ダーク・ファンタジー小説 ※倉庫ログ
- Re: 〜ワンボーイ〜12&13話更新♪第2章突入!! ( No.39 )
- 日時: 2009/12/16 16:19
- 名前: 遊太 (ID: EWcIN/Ij)
♯15 『任務(後編)』
「うっ・・・・」
ホーキングは痛む腹を押さえながら立ち上がった。
ここはどこだ?
その答えはすぐに分かった。社長室だ。
目の前には社長とホワイト。周りにはジブリール、フレッカー、ハワードにスタンリーがいる。
「ホーキング。どういうことだね?」
「僕は・・・違う・・・・」
社長はため息をついた。
「一つ聞こう。君は傘橋栄治らが逃げたことについて関与しているのか?」
「は?」
ホーキングはその言葉が意味分からなった。
すると、ホワイトが一歩前に出た。
「この際だ。全員に言う。傘橋栄治らが刑務所に行くルートは我々しかいない。社長は思いたくないが思っているんだよ。この中に、裏切り者がいると。」
そのホワイトの言葉に全員の顔が引き攣る。
「う、裏切り者!?」
「そうだ。ホーキング、君の行動はどうも怪しい。」
ホワイトはそう言うとホーキングを睨む。
「僕は違う!!だけど・・・あのDVDに映っている人物は知っている。」
ホワイトは語尾を小さくしながら言った。
「何?」
「まぁホワイト、聞いてやりなさい。」
社長が笑顔で言った。
ホーキングは社長に一礼をして、大きく深呼吸をした。
「あの人物は・・・・・・」
ホーキングの動きがなぜか止まる。
「・・・?なんだ?どうした?」
ホワイトがそう言うと、ホーキングは額から汗を流す。
「あ・・・・が・・・・・・」
バタリと、ホーキングは糸が切れたようにその場に倒れた。
「ホーキング!!」
ジブリールが慌てて駆け寄る。
ホーキングは白目をむいて気絶している。
「なんで!?なにがあったの!?」
周りにいた全員はその理由は分からない。
「待て!!何か聞こえないか?」
フレッカーは叫び、全員を黙らせる。
微かだが、社長室にチッチッチという音がする。
「何の音だ?」
フレッカーは音を頼りに音源を捜す。
すると、社長室にあるごみ箱から聞こえているのが分かった。
フレッカーは恐る恐るごみ箱を開ける。
すると、中に黒い球体に赤い数字があるのが分かった。
赤い数字は残り数秒。
「ば、爆弾だ!!全員逃げろ!!!」
フレッカーの叫び声で、一瞬全員の動きが止まる。
「急げ!!間に合わん!!」
ジブリールとホワイトはホーキングを担ぎあげて社長室のドアに向かう。
その時だった。
ボォォォォォォン!!!!!!
まばゆい発光と保険会社を大きく揺らす轟音が東京の街に響き渡った。
一般市民は悲鳴をあげて上を見上げる。
少なくとも、10階のフロアすべての窓ガラスが割れ、煙に炎が出ている。
保険会社10階は、火の海と化した。
**********
太平洋を横断している‘デミウルゴス’を乗せた船。
ミスターⅩは船の甲板にいた。
「・・・そろそろか。

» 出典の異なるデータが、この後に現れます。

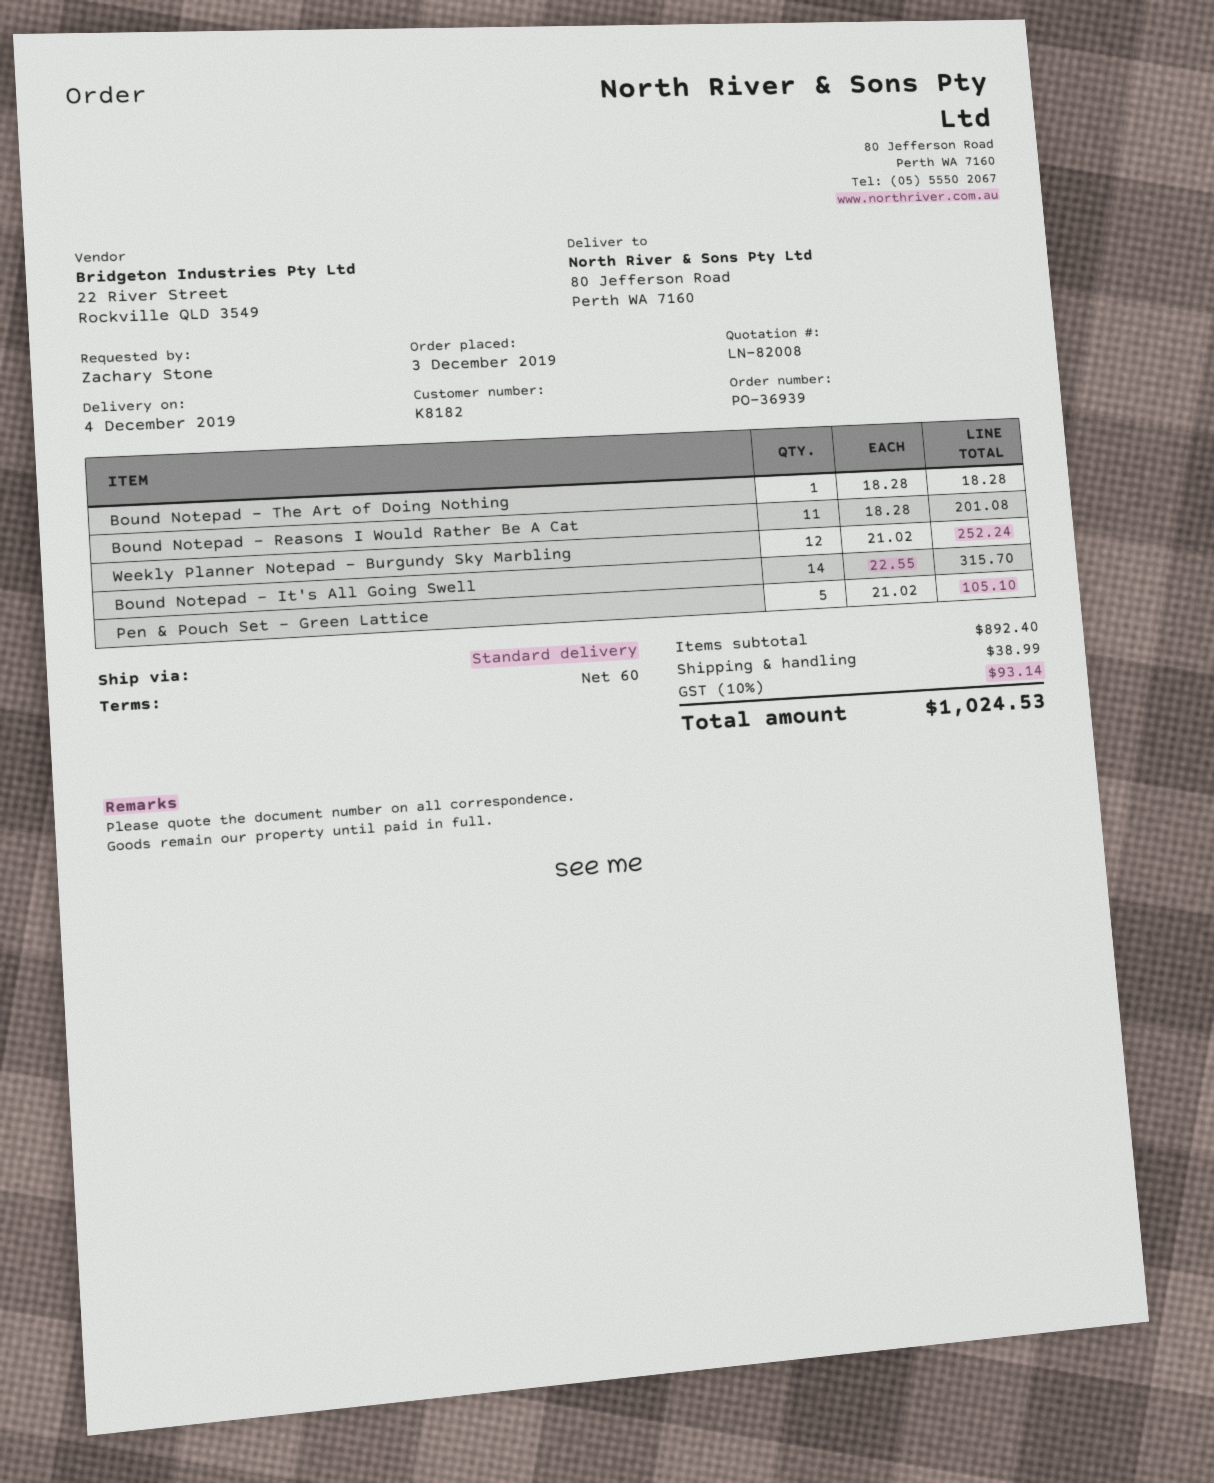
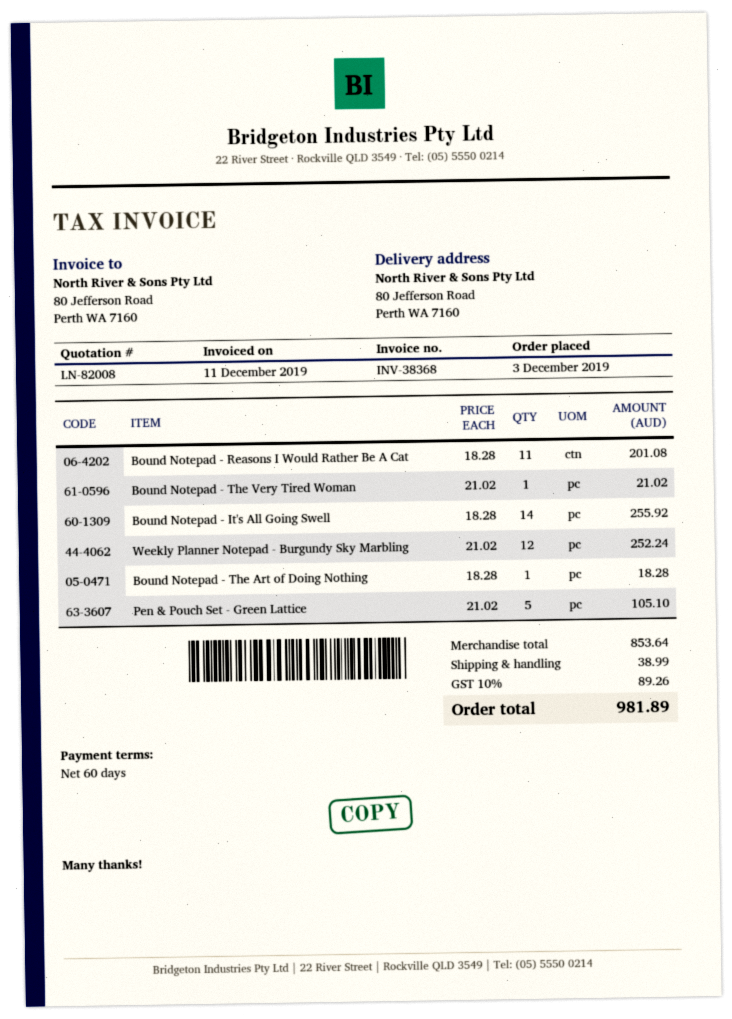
Bound Notepad - It's All Going Swell: 14 x 22.55 = 315.70 -> 14 x 18.28 = 255.92
Bound Notepad - The Very Tired Woman: none -> 1 x 21.02 = 21.02
subtotal: 892.40 -> 853.64
tax: 10% = 93.14 -> 10% = 89.26
total: 1024.53 -> 981.89

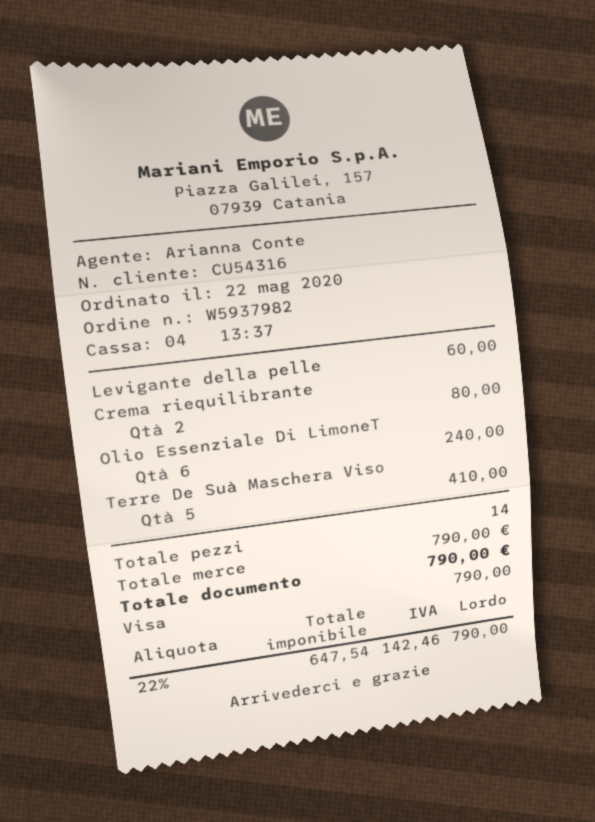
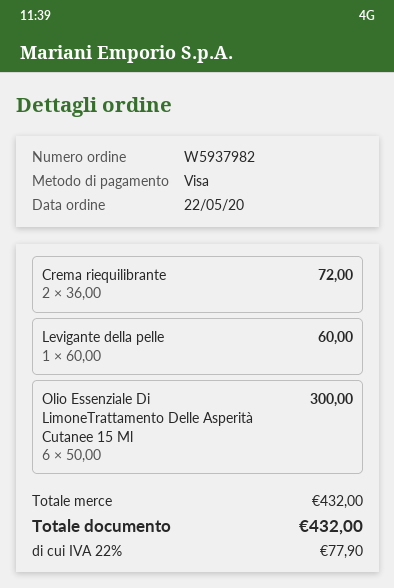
Crema riequilibrante: 2 for 80.00 -> 2 for 72.00
Olio Essenziale Di LimoneT: 6 for 240.00 -> 6 for 300.00
Terre De Suà Maschera Viso: 5 for 410.00 -> none
subtotal: 790.00 -> 432.00
tax: 22% = 142.46 -> 22% = 77.90
total: 790.00 -> 432.00

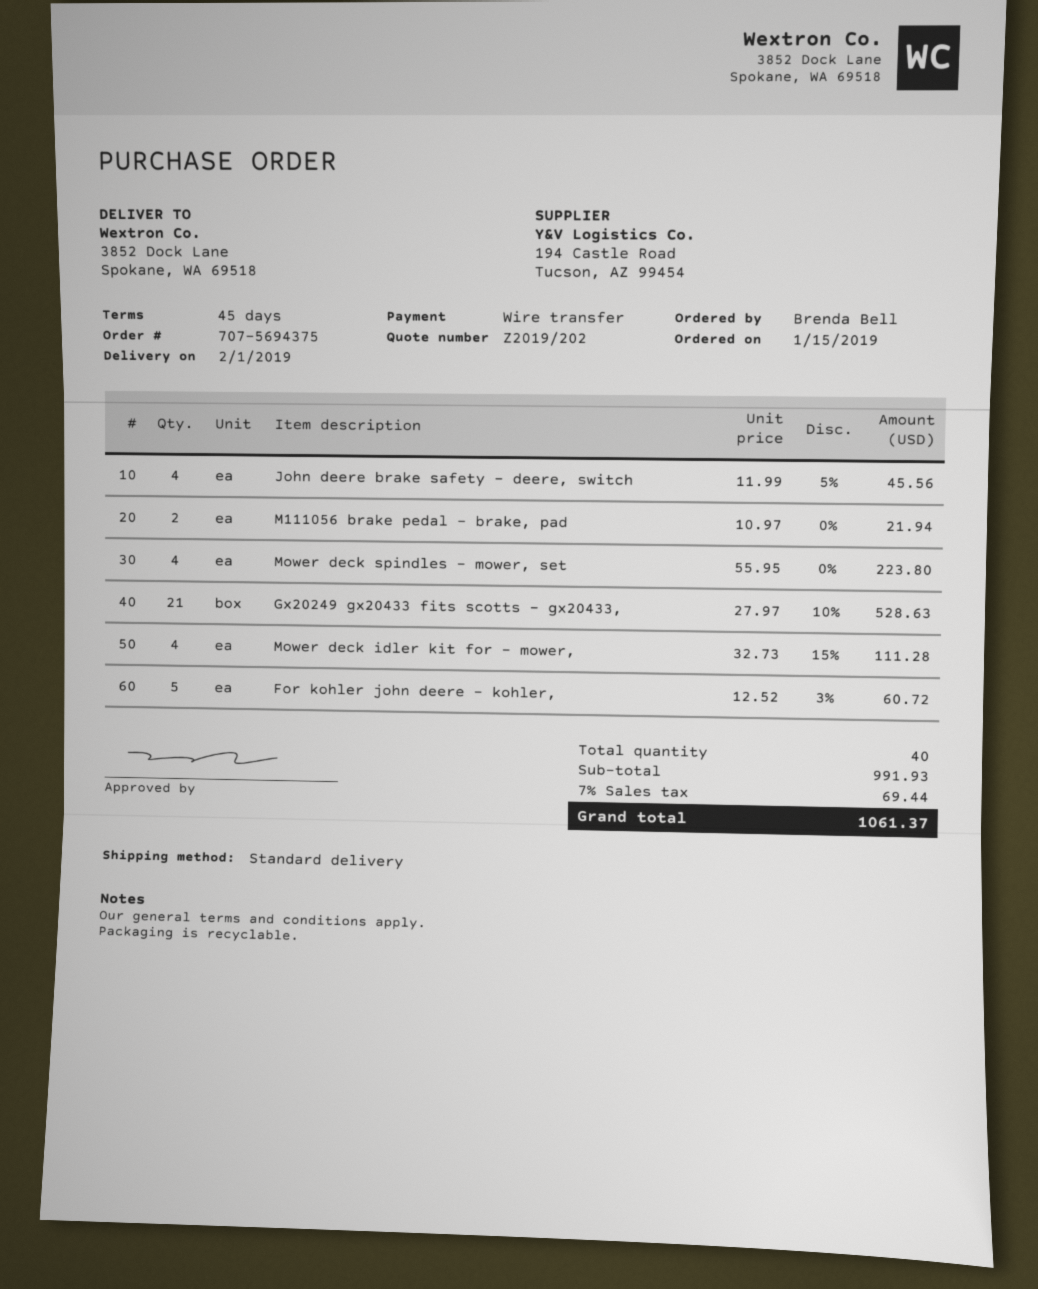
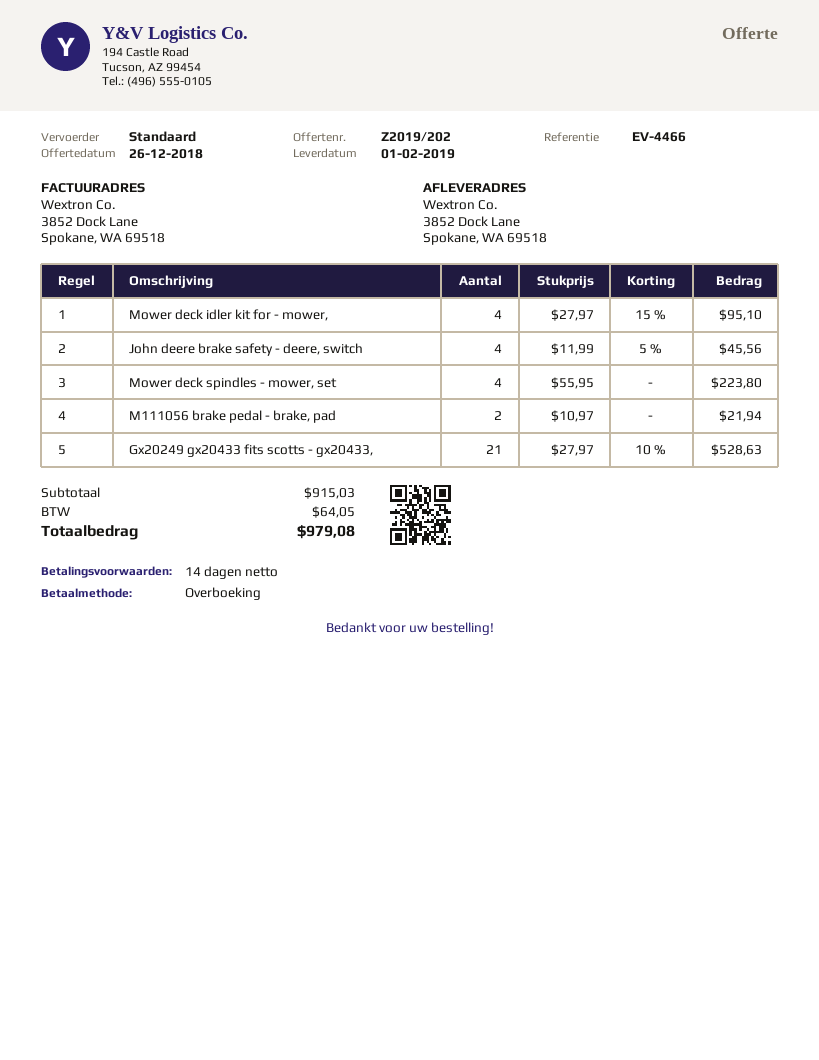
payment terms: 45 days -> 14 days
Mower deck idler kit for - mower,: 4 x 32.73 - 15% = 111.28 -> 4 x 27.97 - 15% = 95.10
For kohler john deere - kohler,: 5 x 12.52 - 3% = 60.72 -> none
subtotal: 991.93 -> 915.03
tax: 69.44 -> 64.05
total: 1061.37 -> 979.08

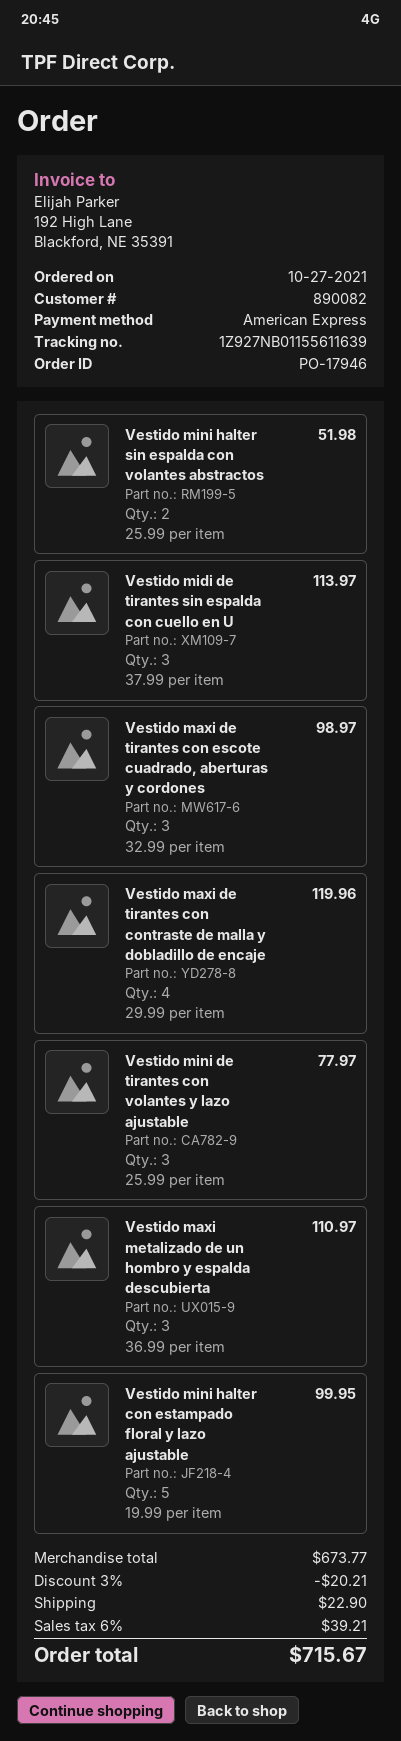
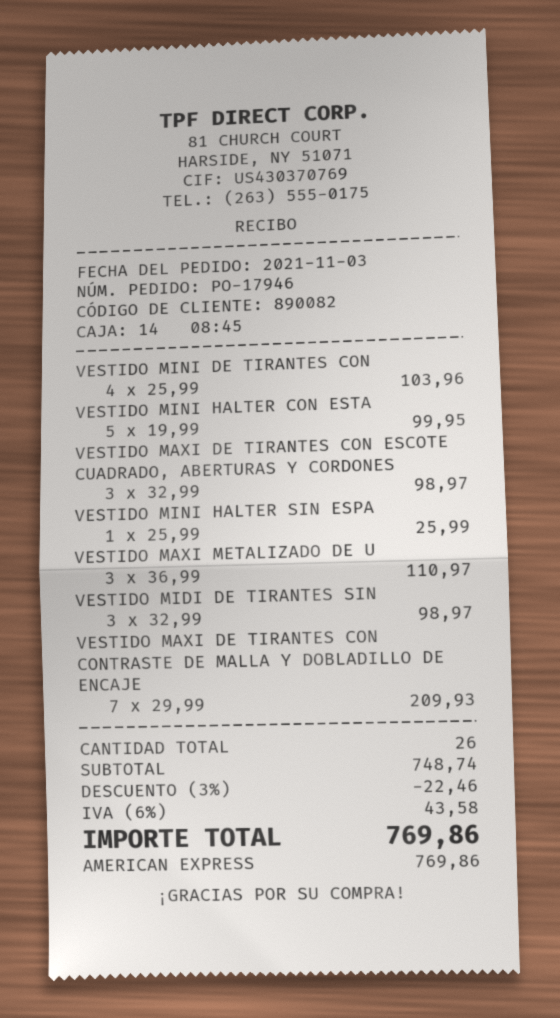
order date: 2021-10-27 -> 2021-11-03
Vestido mini halter sin espalda con volantes abstractos: 2 x 25.99 = 51.98 -> 1 x 25.99 = 25.99
Vestido midi de tirantes sin espalda con cuello en U: 3 x 37.99 = 113.97 -> 3 x 32.99 = 98.97
Vestido maxi de tirantes con contraste de malla y dobladillo de encaje: 4 x 29.99 = 119.96 -> 7 x 29.99 = 209.93
Vestido mini de tirantes con volantes y lazo ajustable: 3 x 25.99 = 77.97 -> 4 x 25.99 = 103.96
subtotal: 673.77 -> 748.74
discount: 3% = 20.21 -> 3% = 22.46
shipping: 22.90 -> none
tax: 6% = 39.21 -> 6% = 43.58
total: 715.67 -> 769.86

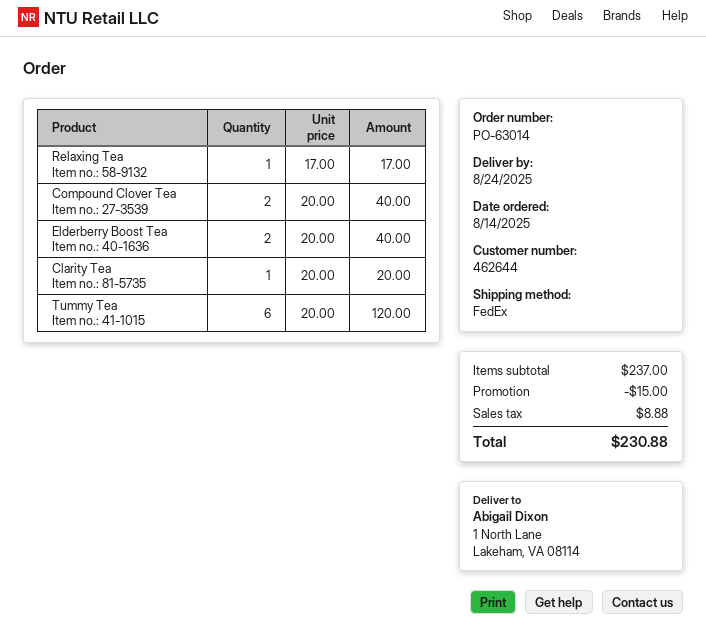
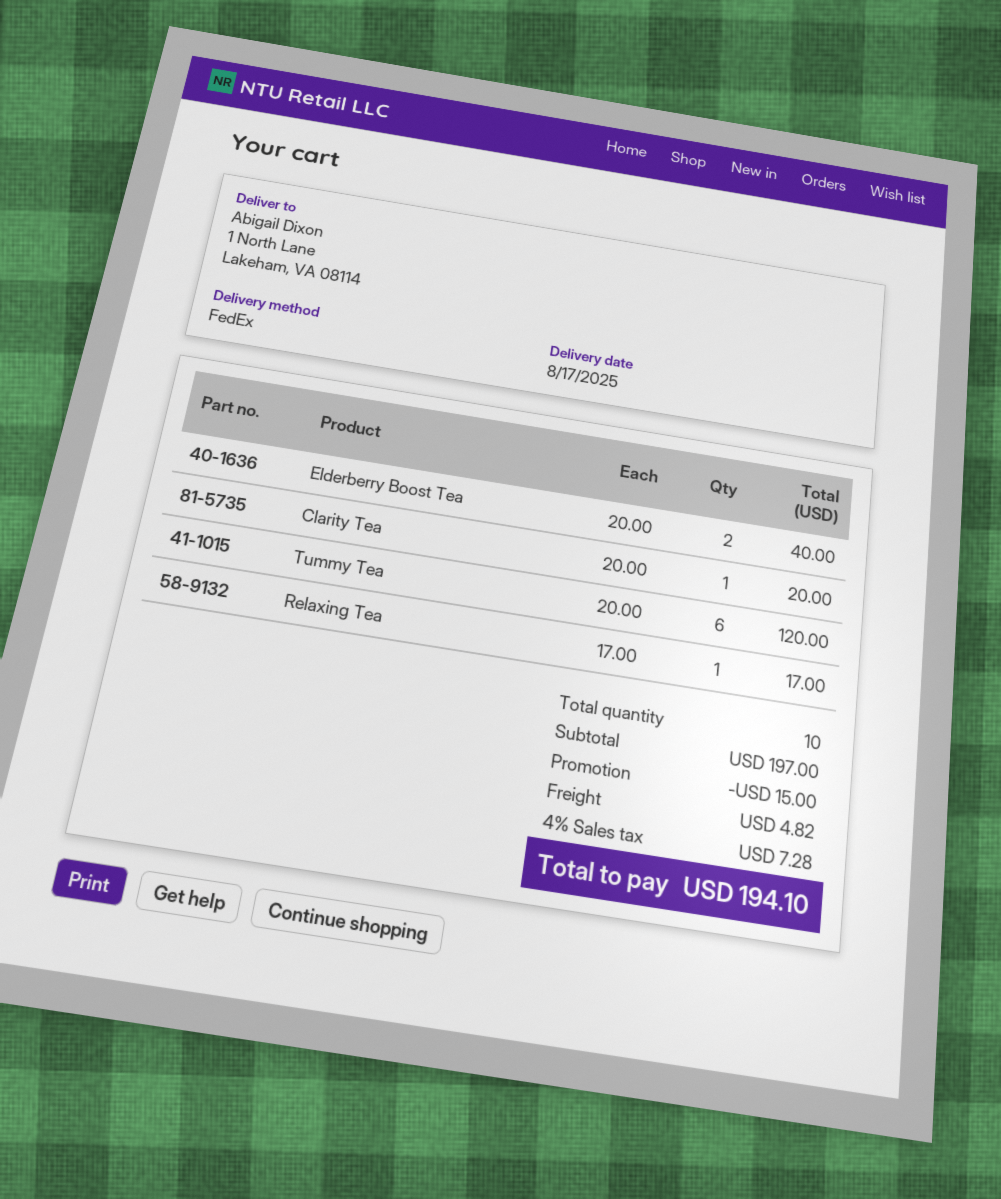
delivery date: 2025-08-24 -> 2025-08-17
Compound Clover Tea: 2 x 20.00 = 40.00 -> none
subtotal: 237.00 -> 197.00
shipping: none -> 4.82
tax: 8.88 -> 7.28
total: 230.88 -> 194.10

」
そうつぶやくと、ミスターⅩの目の前に突然一人の男性が現れた。
「ミスターⅩ。保険会社への奇襲は成功。少なくとも奴らに多少のダメージは与えました。」
右にピアスをし、いかにも不良という恰好をしたビル・アルバードはそう伝える。
「そうかそうか。よし、お前の能力で数日後に作戦を開始する。」
ミスターⅩはそう言うと、船の中へと姿を消した。
**********
一方、そんなことが起きているとも知らずに、優は北海道の新たな学校に通っていた。
大山中学校の生徒は全員フレンドシップですぐに溶け込んだ優。
授業も終わり、優はカバンを持って廊下に出た。
「神宮君!!」
優が廊下を歩いていると、後ろから赤井連、月影瑠愛、荒神緋色の3人が現れた。
「いっしょに帰ろうよ。」
瑠愛が笑顔で言う。
優には別に断る理由もない。むしろうれしいことだ。
「いいよ!!」
優は笑顔でOKを出した。
しかし、このあと起きることに、優は笑顔を無くすことになる。
それを優は知らないまま、廊下を笑顔で歩き去った。